From: Eric Biggers <ebiggers@kernel.org>
To: linux-crypto@vger.kernel.org
Cc: x86@kernel.org, Ondrej Mosnacek <omosnace@redhat.com>
Subject: [PATCH 07/10] crypto: x86/aegis128 - optimize partial block handling using SSE4.1
Date: Sun, 6 Oct 2024 18:24:27 -0700 [thread overview]
Message-ID: <20241007012430.163606-8-ebiggers@kernel.org> (raw)
In-Reply-To: <20241007012430.163606-1-ebiggers@kernel.org>
From: Eric Biggers <ebiggers@google.com>
Optimize the code that loads and stores partial blocks, taking advantage
of SSE4.1. The code is adapted from that in aes-gcm-aesni-x86_64.S.
Signed-off-by: Eric Biggers <ebiggers@google.com>
---
arch/x86/crypto/aegis128-aesni-asm.S | 236 +++++++++++----------------
1 file changed, 95 insertions(+), 141 deletions(-)

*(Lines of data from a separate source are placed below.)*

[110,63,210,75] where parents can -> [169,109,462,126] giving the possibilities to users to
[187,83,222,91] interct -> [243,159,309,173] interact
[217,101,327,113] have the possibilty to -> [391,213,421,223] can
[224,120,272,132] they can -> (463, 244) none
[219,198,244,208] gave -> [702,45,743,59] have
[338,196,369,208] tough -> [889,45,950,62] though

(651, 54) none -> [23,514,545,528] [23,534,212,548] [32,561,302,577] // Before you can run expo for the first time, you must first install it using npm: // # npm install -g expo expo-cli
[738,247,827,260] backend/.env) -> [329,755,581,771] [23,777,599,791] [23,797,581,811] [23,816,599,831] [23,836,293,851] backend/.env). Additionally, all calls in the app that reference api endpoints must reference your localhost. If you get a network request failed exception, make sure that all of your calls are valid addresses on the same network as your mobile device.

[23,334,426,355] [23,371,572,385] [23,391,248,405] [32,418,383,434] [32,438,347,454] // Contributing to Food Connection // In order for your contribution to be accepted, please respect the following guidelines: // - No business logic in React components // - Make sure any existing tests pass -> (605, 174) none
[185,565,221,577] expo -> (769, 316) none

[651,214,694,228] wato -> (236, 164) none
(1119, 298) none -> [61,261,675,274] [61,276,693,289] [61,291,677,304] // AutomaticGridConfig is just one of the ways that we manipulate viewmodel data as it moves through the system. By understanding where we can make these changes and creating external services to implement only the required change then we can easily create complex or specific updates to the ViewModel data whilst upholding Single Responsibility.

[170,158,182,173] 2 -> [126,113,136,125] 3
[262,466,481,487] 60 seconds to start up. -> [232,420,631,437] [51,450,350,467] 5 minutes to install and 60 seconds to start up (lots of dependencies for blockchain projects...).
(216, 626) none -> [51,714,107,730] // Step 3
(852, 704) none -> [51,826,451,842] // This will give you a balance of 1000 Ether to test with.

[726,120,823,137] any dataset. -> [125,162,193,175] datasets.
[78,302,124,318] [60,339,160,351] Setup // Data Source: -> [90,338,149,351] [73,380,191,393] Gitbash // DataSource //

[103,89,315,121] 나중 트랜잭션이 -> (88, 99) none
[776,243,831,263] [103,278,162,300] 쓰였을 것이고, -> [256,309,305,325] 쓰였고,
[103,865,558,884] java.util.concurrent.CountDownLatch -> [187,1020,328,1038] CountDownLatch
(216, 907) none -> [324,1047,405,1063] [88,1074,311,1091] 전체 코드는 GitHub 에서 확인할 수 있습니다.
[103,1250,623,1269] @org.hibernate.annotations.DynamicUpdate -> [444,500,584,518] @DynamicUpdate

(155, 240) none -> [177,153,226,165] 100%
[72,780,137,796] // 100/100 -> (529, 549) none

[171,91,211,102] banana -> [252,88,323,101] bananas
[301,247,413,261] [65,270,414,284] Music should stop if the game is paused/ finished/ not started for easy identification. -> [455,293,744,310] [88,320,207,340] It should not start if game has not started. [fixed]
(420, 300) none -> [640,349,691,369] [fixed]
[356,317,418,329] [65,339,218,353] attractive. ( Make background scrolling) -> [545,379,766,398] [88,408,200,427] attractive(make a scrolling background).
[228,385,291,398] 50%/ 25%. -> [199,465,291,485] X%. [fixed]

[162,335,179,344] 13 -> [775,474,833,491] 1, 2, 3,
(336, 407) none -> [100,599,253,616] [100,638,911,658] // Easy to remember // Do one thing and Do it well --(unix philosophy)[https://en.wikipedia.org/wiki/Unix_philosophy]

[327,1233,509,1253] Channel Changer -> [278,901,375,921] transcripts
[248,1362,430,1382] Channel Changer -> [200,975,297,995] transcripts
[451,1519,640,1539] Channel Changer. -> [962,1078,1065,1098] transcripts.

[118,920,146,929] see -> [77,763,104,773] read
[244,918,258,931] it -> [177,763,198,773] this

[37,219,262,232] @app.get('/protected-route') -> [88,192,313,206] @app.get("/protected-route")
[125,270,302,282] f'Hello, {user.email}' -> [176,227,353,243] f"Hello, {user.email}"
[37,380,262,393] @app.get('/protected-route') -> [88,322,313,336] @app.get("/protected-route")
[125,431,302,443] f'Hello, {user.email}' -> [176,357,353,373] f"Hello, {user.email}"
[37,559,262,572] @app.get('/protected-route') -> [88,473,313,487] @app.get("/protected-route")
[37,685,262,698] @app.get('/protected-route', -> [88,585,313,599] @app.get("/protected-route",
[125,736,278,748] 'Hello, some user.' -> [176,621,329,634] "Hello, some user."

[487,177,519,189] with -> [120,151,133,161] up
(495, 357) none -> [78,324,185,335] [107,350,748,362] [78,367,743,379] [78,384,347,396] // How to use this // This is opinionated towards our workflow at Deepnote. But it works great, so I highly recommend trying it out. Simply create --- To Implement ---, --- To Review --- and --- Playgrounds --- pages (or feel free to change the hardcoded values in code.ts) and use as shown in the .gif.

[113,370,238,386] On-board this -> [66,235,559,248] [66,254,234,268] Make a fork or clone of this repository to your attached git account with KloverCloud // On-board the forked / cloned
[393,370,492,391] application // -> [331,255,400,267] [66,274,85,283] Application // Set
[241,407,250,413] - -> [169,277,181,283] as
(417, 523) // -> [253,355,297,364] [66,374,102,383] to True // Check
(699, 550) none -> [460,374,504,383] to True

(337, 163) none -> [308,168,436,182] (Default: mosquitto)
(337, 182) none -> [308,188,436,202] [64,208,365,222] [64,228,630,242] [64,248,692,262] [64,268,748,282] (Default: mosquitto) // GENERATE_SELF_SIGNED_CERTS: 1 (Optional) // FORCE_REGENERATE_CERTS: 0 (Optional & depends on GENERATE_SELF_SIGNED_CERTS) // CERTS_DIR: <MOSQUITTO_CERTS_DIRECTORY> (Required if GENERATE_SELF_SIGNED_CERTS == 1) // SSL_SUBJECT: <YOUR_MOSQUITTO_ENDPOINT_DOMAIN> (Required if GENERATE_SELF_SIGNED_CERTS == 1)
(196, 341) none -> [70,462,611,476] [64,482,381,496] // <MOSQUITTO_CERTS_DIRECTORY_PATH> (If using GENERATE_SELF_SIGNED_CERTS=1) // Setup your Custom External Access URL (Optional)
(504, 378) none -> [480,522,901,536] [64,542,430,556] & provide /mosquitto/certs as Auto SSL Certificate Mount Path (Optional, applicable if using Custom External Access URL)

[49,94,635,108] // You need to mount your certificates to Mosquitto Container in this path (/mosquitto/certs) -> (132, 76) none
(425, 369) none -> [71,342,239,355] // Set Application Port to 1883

diff --git a/arch/x86/crypto/aegis128-aesni-asm.S b/arch/x86/crypto/aegis128-aesni-asm.S
index 8131903cc7ff..b5c7abc9a0d4 100644
--- a/arch/x86/crypto/aegis128-aesni-asm.S
+++ b/arch/x86/crypto/aegis128-aesni-asm.S
@@ -2,10 +2,11 @@
/*
* AES-NI + SSE4.1 implementation of AEGIS-128
*
* Copyright (c) 2017-2018 Ondrej Mosnacek <omosnacek@gmail.com>
* Copyright (C) 2017-2018 Red Hat, Inc. All rights reserved.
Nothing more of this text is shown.